HOW TO COMPLETE THIS TASK — The copy you give must match the records exactly, except that it holds no images.

DATA FOR THIS TASK —
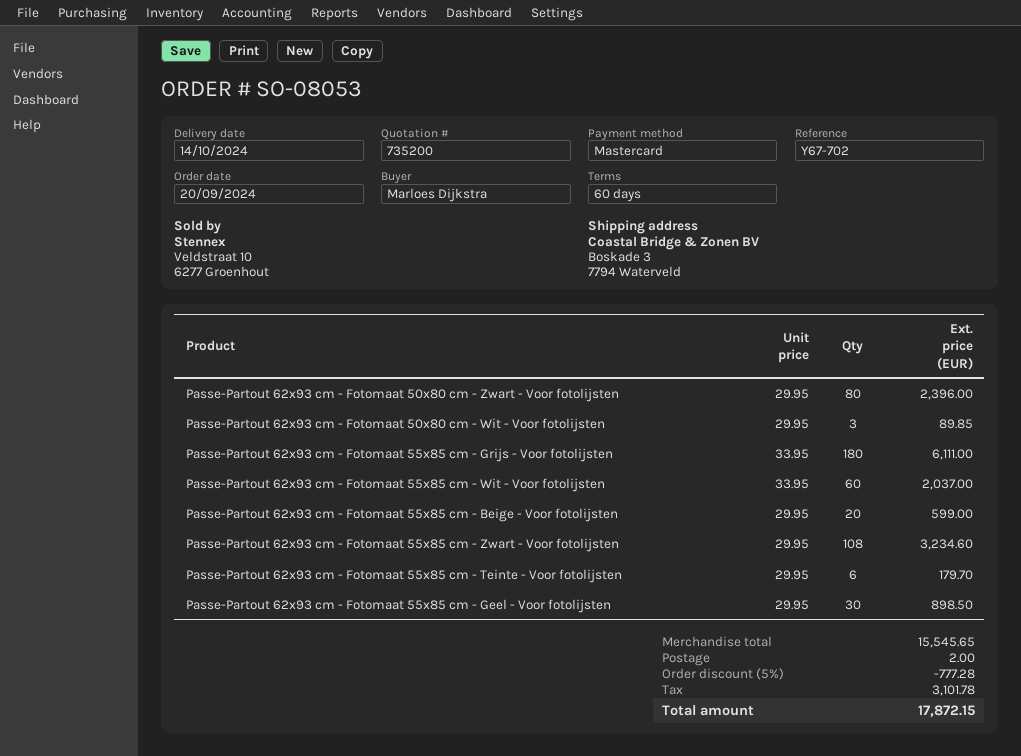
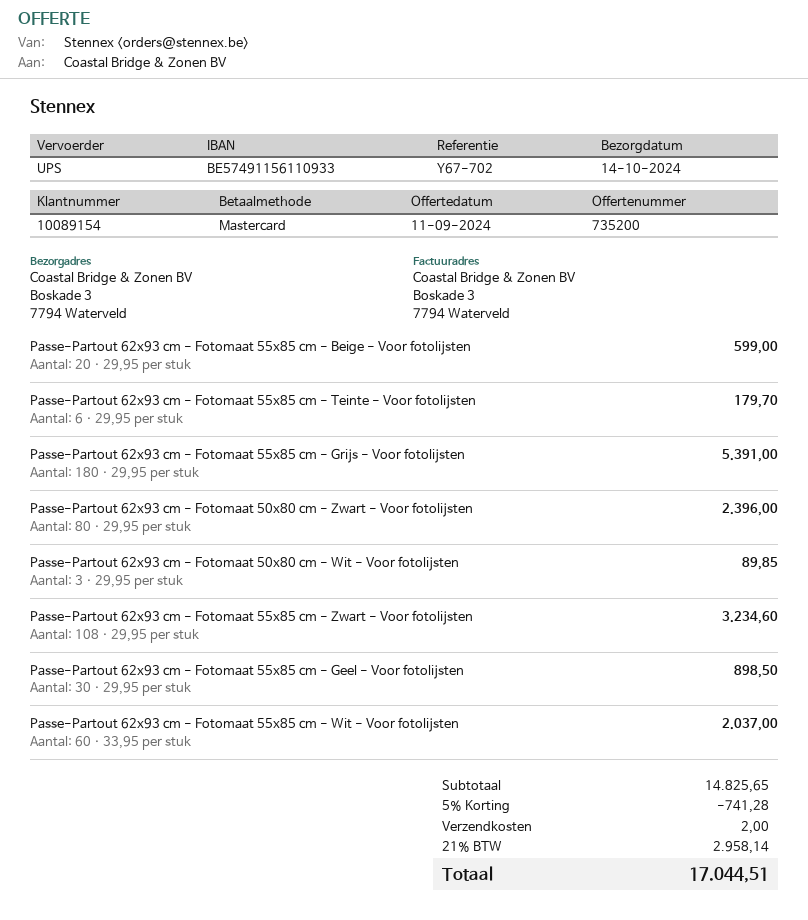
Passe-Partout 62x93 cm - Fotomaat 55x85 cm - Grijs - Voor fotolijsten: 180 x 33.95 = 6111.00 -> 180 x 29.95 = 5391.00
subtotal: 15545.65 -> 14825.65
discount: 5% = 777.28 -> 5% = 741.28
tax: 3101.78 -> 2958.14
total: 17872.15 -> 17044.51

EXERCISE SOLUTION —
Passe-Partout 62x93 cm - Fotomaat 55x85 cm - Grijs - Voor fotolijsten: 180 x 33.95 = 6111.00 -> 180 x 29.95 = 5391.00
subtotal: 15545.65 -> 14825.65
discount: 5% = 777.28 -> 5% = 741.28
tax: 3101.78 -> 2958.14
total: 17872.15 -> 17044.51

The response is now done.